_TASK GOAL_:
In the records below, find every line that contains "from" and list it.

_DATA RECORDS_:
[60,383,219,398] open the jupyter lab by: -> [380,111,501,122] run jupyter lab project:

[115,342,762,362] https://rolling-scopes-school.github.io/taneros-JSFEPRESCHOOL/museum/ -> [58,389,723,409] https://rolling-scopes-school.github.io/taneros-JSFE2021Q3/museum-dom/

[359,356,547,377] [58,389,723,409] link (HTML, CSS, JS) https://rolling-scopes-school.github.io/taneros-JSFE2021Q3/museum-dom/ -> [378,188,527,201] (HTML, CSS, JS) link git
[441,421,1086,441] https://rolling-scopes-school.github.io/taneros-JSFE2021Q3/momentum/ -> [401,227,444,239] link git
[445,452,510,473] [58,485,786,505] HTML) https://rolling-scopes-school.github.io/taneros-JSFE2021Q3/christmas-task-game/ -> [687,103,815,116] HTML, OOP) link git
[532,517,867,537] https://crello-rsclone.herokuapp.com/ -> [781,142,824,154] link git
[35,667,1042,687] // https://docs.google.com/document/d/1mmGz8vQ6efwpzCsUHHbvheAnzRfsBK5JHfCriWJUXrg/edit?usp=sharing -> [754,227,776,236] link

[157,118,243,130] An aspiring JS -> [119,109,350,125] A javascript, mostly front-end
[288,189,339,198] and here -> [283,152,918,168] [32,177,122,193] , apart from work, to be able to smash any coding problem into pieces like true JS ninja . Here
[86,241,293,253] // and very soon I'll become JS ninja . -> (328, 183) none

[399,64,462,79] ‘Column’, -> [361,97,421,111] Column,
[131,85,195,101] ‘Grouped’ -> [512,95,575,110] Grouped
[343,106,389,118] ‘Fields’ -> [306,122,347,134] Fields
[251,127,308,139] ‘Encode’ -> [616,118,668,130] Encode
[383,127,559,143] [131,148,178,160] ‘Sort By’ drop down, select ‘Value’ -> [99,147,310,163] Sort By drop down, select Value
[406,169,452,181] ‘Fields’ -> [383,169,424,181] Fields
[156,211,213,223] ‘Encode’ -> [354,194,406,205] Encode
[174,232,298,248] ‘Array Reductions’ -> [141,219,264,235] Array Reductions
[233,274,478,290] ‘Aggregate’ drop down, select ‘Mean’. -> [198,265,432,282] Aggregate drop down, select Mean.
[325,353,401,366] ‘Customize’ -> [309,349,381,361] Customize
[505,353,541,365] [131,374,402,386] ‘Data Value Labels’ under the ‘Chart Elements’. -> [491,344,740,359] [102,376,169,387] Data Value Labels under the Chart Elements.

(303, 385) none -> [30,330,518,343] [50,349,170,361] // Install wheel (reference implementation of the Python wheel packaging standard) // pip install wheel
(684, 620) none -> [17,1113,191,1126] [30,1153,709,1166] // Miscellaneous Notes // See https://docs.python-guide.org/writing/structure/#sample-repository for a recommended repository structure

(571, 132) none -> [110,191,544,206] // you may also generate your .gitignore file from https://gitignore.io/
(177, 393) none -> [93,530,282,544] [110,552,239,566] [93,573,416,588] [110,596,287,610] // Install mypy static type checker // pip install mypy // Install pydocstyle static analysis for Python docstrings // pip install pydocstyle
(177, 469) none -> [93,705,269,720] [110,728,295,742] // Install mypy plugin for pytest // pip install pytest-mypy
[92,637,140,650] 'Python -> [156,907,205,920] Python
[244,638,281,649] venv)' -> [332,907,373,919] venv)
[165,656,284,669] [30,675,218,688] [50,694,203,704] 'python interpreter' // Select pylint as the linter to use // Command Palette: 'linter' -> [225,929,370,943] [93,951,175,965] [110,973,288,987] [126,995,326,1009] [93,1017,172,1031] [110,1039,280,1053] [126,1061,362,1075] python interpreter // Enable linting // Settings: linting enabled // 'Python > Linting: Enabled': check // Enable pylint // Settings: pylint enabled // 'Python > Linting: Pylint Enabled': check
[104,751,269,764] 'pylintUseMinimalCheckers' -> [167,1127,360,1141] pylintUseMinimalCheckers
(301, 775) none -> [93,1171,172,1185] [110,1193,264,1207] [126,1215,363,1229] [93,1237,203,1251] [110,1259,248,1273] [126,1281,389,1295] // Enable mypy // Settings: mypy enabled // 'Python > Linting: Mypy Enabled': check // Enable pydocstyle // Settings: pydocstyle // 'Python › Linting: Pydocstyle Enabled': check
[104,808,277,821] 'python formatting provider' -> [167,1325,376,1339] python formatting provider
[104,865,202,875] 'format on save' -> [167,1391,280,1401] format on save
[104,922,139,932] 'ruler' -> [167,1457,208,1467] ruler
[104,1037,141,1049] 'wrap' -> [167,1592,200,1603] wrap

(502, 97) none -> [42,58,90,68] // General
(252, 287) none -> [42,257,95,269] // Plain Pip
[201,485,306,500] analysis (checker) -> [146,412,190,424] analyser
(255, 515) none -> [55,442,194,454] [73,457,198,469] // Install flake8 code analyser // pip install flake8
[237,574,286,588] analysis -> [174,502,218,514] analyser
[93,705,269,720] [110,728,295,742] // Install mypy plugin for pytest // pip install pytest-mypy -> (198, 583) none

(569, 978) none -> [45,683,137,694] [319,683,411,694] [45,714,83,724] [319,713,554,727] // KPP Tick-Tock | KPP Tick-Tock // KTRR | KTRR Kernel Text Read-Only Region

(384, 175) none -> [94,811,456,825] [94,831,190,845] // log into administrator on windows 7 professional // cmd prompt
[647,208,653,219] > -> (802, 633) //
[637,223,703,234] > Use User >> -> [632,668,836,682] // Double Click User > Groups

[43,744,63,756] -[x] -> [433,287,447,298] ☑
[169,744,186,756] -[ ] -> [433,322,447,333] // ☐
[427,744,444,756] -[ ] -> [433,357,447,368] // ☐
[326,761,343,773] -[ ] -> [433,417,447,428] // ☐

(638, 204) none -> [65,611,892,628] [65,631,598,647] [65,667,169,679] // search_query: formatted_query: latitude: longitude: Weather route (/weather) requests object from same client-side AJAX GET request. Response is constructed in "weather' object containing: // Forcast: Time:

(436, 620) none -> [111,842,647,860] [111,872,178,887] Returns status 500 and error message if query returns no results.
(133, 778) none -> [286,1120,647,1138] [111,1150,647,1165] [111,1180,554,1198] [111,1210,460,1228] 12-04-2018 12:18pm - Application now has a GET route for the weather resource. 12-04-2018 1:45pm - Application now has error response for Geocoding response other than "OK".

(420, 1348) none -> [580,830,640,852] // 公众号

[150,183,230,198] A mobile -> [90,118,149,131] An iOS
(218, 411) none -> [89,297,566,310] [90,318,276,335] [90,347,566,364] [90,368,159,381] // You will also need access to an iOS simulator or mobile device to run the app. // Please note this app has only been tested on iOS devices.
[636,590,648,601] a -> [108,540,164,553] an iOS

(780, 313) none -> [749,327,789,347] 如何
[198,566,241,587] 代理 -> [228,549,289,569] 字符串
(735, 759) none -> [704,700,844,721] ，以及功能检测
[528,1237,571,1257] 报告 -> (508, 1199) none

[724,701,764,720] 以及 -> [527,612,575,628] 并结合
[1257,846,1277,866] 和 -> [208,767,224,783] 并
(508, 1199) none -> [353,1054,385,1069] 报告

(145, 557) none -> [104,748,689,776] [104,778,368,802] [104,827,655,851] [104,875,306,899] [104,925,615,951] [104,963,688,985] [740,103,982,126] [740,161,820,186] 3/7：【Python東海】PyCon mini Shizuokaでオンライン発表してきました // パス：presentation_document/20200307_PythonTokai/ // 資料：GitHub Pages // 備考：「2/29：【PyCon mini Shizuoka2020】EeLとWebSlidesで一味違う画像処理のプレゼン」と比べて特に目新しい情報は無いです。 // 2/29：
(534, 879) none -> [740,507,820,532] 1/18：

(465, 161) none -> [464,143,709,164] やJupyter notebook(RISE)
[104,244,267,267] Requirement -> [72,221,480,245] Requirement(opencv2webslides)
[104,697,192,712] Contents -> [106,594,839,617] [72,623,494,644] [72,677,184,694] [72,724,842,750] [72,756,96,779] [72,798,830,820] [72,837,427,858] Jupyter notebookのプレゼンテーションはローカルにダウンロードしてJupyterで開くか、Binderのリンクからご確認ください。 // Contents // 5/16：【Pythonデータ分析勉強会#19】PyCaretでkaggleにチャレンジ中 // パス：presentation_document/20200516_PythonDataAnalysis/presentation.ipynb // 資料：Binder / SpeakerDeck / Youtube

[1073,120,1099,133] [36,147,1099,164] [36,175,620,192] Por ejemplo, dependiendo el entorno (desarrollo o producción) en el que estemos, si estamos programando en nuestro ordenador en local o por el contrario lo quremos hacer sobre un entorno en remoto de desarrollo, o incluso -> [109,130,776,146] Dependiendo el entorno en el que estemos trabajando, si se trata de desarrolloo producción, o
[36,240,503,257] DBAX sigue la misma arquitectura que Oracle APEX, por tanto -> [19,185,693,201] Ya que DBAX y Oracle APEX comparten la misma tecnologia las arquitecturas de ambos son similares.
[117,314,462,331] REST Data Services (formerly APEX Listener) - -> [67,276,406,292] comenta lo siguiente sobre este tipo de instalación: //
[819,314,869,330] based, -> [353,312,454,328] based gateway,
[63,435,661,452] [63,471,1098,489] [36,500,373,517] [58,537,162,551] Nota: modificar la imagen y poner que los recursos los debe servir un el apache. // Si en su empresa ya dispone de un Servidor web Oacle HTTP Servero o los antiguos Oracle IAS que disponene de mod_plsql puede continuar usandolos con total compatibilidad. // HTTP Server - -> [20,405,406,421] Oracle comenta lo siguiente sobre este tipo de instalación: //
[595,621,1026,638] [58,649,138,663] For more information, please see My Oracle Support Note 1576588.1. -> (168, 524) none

_WRITTEN ANSWER_:
[288,189,339,198] and here -> [283,152,918,168] [32,177,122,193] , apart from work, to be able to smash any coding problem into pieces like true JS ninja . Here
(571, 132) none -> [110,191,544,206] // you may also generate your .gitignore file from https://gitignore.io/
(638, 204) none -> [65,611,892,628] [65,631,598,647] [65,667,169,679] // search_query: formatted_query: latitude: longitude: Weather route (/weather) requests object from same client-side AJAX GET request. Response is constructed in "weather' object containing: // Forcast: Time:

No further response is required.